BEGIN Provided entries

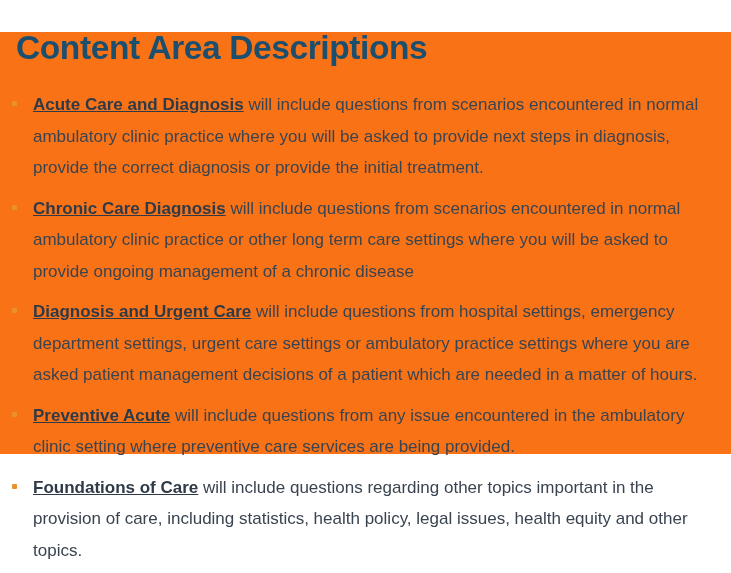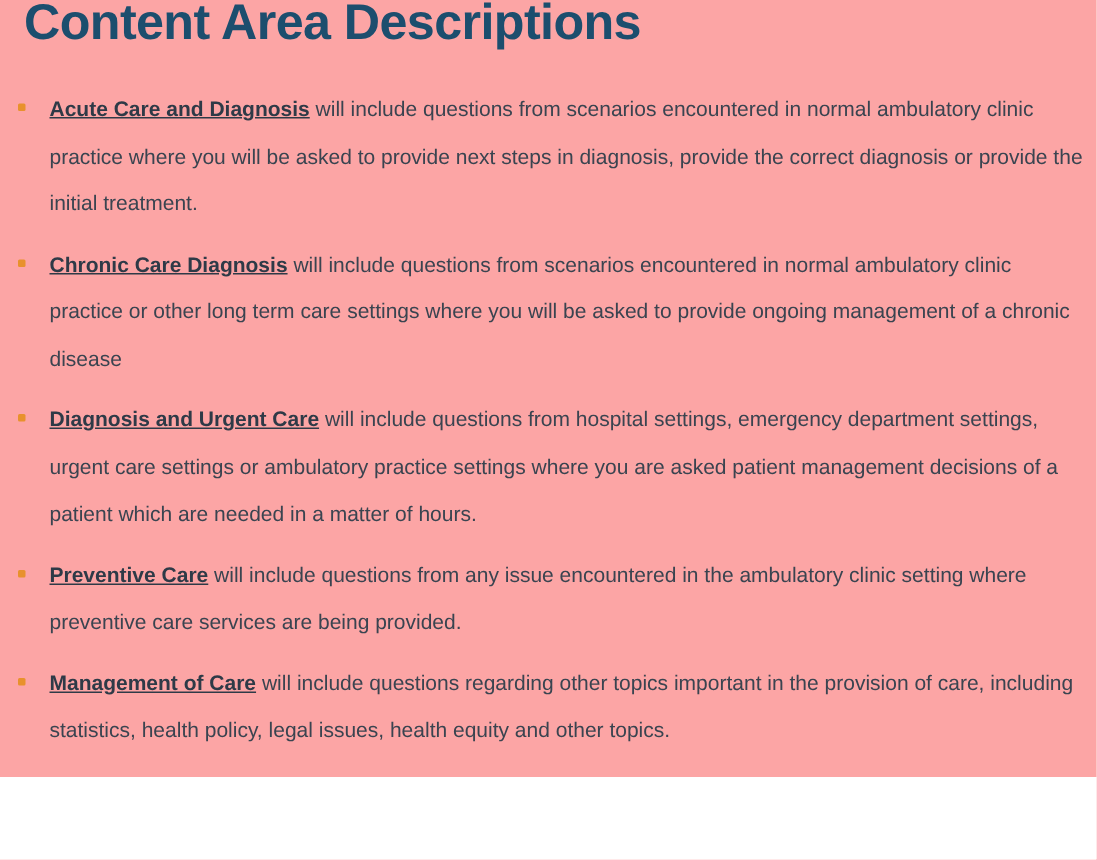--- a/index.html
+++ b/index.html
@@ -11,23 +11,24 @@
     width: 731px;
     height: 573px;
     font-family: "Liberation Sans", sans-serif;
     -webkit-font-smoothing: antialiased;
     overflow: hidden;
   }
 
   .page {
     position: relative;
     width: 731px;
-    height: 518px;
-    background: #fca5a5;
+    height: 422px;
+    background: #f97316;
     box-sizing: border-box;
+    margin-top: 32px;
   }
 
   .page-title {
     position: absolute;
     left: 16px;
     top: -4px;
     margin: 0;
     font-size: 33.5px;
     font-weight: bold;
     line-height: 40px;
@@ -44,21 +45,21 @@
     margin: 0;
     padding: 0;
     list-style: none;
   }
 
   .content-list-item {
     position: relative;
     padding-left: 33px;
     padding-right: 8px;
     margin: 0 0 9px 0;
-    font-size: 14px;
+    font-size: 17px;
     line-height: 31.5px;
     color: #3a4450;
     text-align: left;
   }
 
   .content-list-item:last-child {
     margin-bottom: 0;
   }
 
   .bullet-dot {
@@ -101,22 +102,22 @@
       <span class="term">Chronic Care Diagnosis</span><span class="term-rest"> will include questions from scenarios encountered in normal ambulatory clinic practice or other long term care settings where you will be asked to provide ongoing management of a chronic disease</span>
     </li>
 
     <li class="content-list-item">
       <span class="bullet-dot"></span>
       <span class="term">Diagnosis and Urgent Care</span><span class="term-rest"> will include questions from hospital settings, emergency department settings, urgent care settings or ambulatory practice settings where you are asked patient management decisions of a patient which are needed in a matter of hours.</span>
     </li>
 
     <li class="content-list-item">
       <span class="bullet-dot"></span>
-      <span class="term">Preventive Care</span><span class="term-rest"> will include questions from any issue encountered in the ambulatory clinic setting where preventive care services are being provided.</span>
+      <span class="term">Preventive Acute</span><span class="term-rest"> will include questions from any issue encountered in the ambulatory clinic setting where preventive care services are being provided.</span>
     </li>
 
     <li class="content-list-item">
       <span class="bullet-dot"></span>
-      <span class="term">Management of Care</span><span class="term-rest"> will include questions regarding other topics important in the provision of care, including statistics, health policy, legal issues, health equity and other topics.</span>
+      <span class="term">Foundations of Care</span><span class="term-rest"> will include questions regarding other topics important in the provision of care, including statistics, health policy, legal issues, health equity and other topics.</span>
     </li>
 
   </ul>
 </div>
 
 </body></html>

END Provided entries

What is required
Your copy should match the records above exactly, except that it contains no pictures.

Output below
--- a/index.html
+++ b/index.html
@@ -11,23 +11,24 @@
     width: 731px;
     height: 573px;
     font-family: "Liberation Sans", sans-serif;
     -webkit-font-smoothing: antialiased;
     overflow: hidden;
   }
 
   .page {
     position: relative;
     width: 731px;
-    height: 518px;
-    background: #fca5a5;
+    height: 422px;
+    background: #f97316;
     box-sizing: border-box;
+    margin-top: 32px;
   }
 
   .page-title {
     position: absolute;
     left: 16px;
     top: -4px;
     margin: 0;
     font-size: 33.5px;
     font-weight: bold;
     line-height: 40px;
@@ -44,21 +45,21 @@
     margin: 0;
     padding: 0;
     list-style: none;
   }
 
   .content-list-item {
     position: relative;
     padding-left: 33px;
     padding-right: 8px;
     margin: 0 0 9px 0;
-    font-size: 14px;
+    font-size: 17px;
     line-height: 31.5px;
     color: #3a4450;
     text-align: left;
   }
 
   .content-list-item:last-child {
     margin-bottom: 0;
   }
 
   .bullet-dot {
@@ -101,22 +102,22 @@
       <span class="term">Chronic Care Diagnosis</span><span class="term-rest"> will include questions from scenarios encountered in normal ambulatory clinic practice or other long term care settings where you will be asked to provide ongoing management of a chronic disease</span>
     </li>
 
     <li class="content-list-item">
       <span class="bullet-dot"></span>
       <span class="term">Diagnosis and Urgent Care</span><span class="term-rest"> will include questions from hospital settings, emergency department settings, urgent care settings or ambulatory practice settings where you are asked patient management decisions of a patient which are needed in a matter of hours.</span>
     </li>
 
     <li class="content-list-item">
       <span class="bullet-dot"></span>
-      <span class="term">Preventive Care</span><span class="term-rest"> will include questions from any issue encountered in the ambulatory clinic setting where preventive care services are being provided.</span>
+      <span class="term">Preventive Acute</span><span class="term-rest"> will include questions from any issue encountered in the ambulatory clinic setting where preventive care services are being provided.</span>
     </li>
 
     <li class="content-list-item">
       <span class="bullet-dot"></span>
-      <span class="term">Management of Care</span><span class="term-rest"> will include questions regarding other topics important in the provision of care, including statistics, health policy, legal issues, health equity and other topics.</span>
+      <span class="term">Foundations of Care</span><span class="term-rest"> will include questions regarding other topics important in the provision of care, including statistics, health policy, legal issues, health equity and other topics.</span>
     </li>
 
   </ul>
 </div>
 
 </body></html>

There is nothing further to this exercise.